Patrick didn’t move and his ears were turning a strange mix of red and purple.

So I said, “Mom, there’s not,” even though I knew he hated when I spoke for him. But what else could I do? His ears—I was afraid they would pop off.

I said, “Seriously, this isn’t fair. All we want is to earn money so we don’t look stupid at school next year.”

“You kids never look stupid.”

“How do you know? You don’t know how it is. Look at us, Mom. We look as stupid as this ratty old carpet.”

My voice was so loud it woke Claude, who sat up, stretched his chubby arms, and shouted, “Cats!”

Claude’s dreams are usually about cats, which is funny because we don’t even have one. When he wakes, we often go searching for his dream cats, peeking behind curtains and underneath chairs. But not right then. Because right then, a funny whistling sound was in the room, and it seemed to be coming from Patrick. I looked him up and down. The noise, I finally figured out, had to do with his nostrils, which were flaring, which led me to believe he was either about to explode or cry.

I turned back to my mother, expecting to see the People-Are-Suffering-So-Stop-Your-Complaininglook that always followed any sort of conversation about new clothes and summer camps. Instead, I saw something new. She had gone limp, too.

The room was quiet until Claude made a wet bubbling sound. Usually Claude’s bubbling sounds made everyone laugh, but at that moment, no one moved. Claude looked around, surprised. “But I funny,” he said.

I felt bad about what I’d said to my mom. I really did. But I knew this: I would have felt a lot worse if Patrick had started to cry, right there on the bad living room carpet.

I picked up the strange little newspaper and held it out to my mom. “Can’t you at least call?” I wished I still had my glasses on. I couldn’t look her in the eye.

“No, Missy,” she said. It was one of those times she said my name like it wasn’t my name. Like if I were named Catherine or Gwen, she would still have called me Missy. Little Missy. Missy Smarty. “And you can go to your room.”

CHAPTER 2

IF IT HADN’T BEEN FOR PATRICK BEING EMBARRASSED by our secondhand look, I never would have noticed. I’m like that, though. Something needs to be pointed out before I see it clearly. Which is why the 3-D glasses come in handy. Plus, I have my two best friends, Constance and Allie, and they don’t seem to care where anyone’s jeans come from.

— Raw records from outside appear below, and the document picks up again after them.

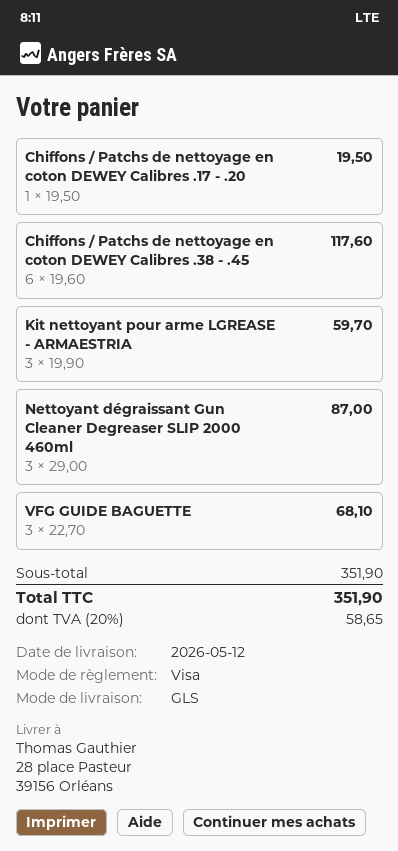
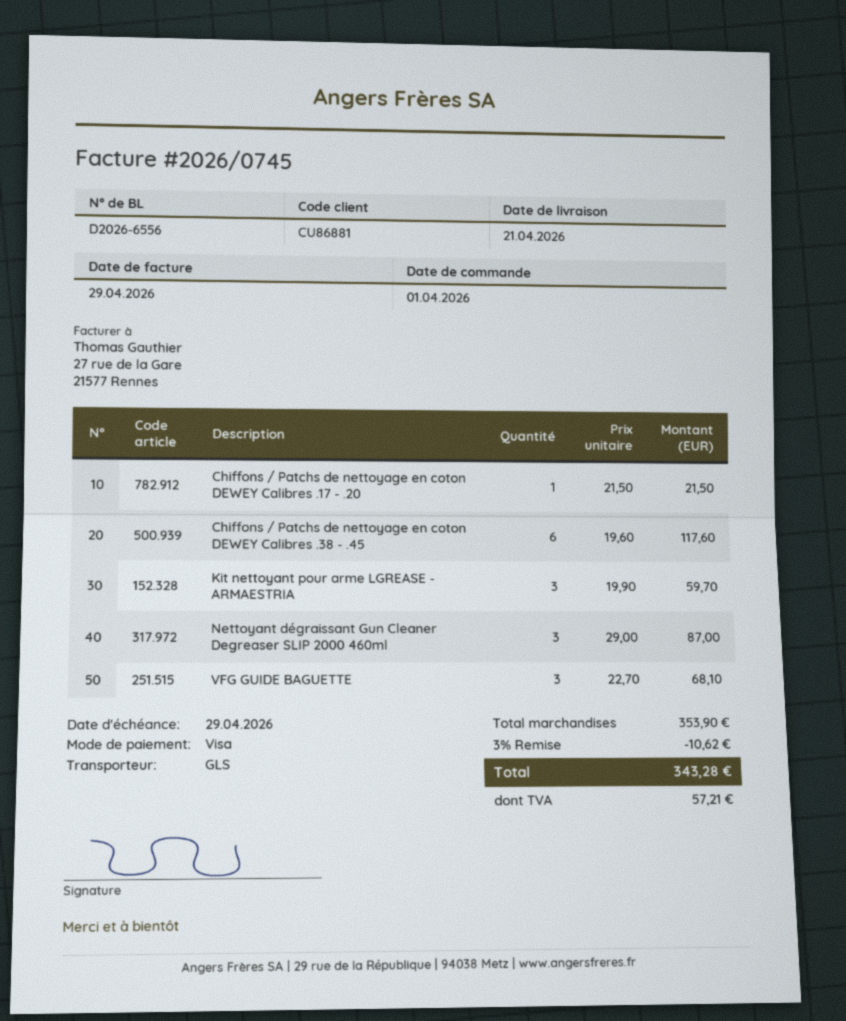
delivery date: 2026-05-12 -> 2026-04-21
Chiffons / Patchs de nettoyage en coton DEWEY Calibres .17 - .20: 1 x 19.50 = 19.50 -> 1 x 21.50 = 21.50
subtotal: 351.90 -> 353.90
discount: none -> 3% = 10.62
tax: 58.65 -> 57.21
total: 351.90 -> 343.28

Patrick has always liked nice things. My mother says that when he was a baby, he liked to look at furniture catalogs. My dad is like that, too. I, on the other hand, don’t even like sitting on furniture.

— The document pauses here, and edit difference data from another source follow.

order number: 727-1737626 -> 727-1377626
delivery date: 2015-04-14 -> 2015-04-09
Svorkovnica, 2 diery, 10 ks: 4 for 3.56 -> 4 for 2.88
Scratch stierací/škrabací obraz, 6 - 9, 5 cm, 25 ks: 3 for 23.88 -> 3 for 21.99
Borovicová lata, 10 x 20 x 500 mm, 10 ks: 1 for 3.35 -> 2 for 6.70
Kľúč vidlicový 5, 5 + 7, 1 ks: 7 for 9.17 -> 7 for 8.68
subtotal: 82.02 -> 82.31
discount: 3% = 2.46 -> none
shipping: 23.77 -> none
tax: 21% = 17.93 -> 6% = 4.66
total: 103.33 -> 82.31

Patrick gets nervous when we shop at Value Village or Second Time Around because he’s afraid we’ll run into someone we know. “Why should we care?” I ask. “They’re doing the same thing we are.”

He never has an answer to this logic of mine except, “You just wait, Missy. Someday you’ll understand.”

After I got sent to my room, I sat on my bed for three minutes. Then I decided to make my bed, just in case Mom came in to yell at me. I pulled the sheets up tight and fluffed the pillow. I smoothed the bedspread until it was perfectly flat.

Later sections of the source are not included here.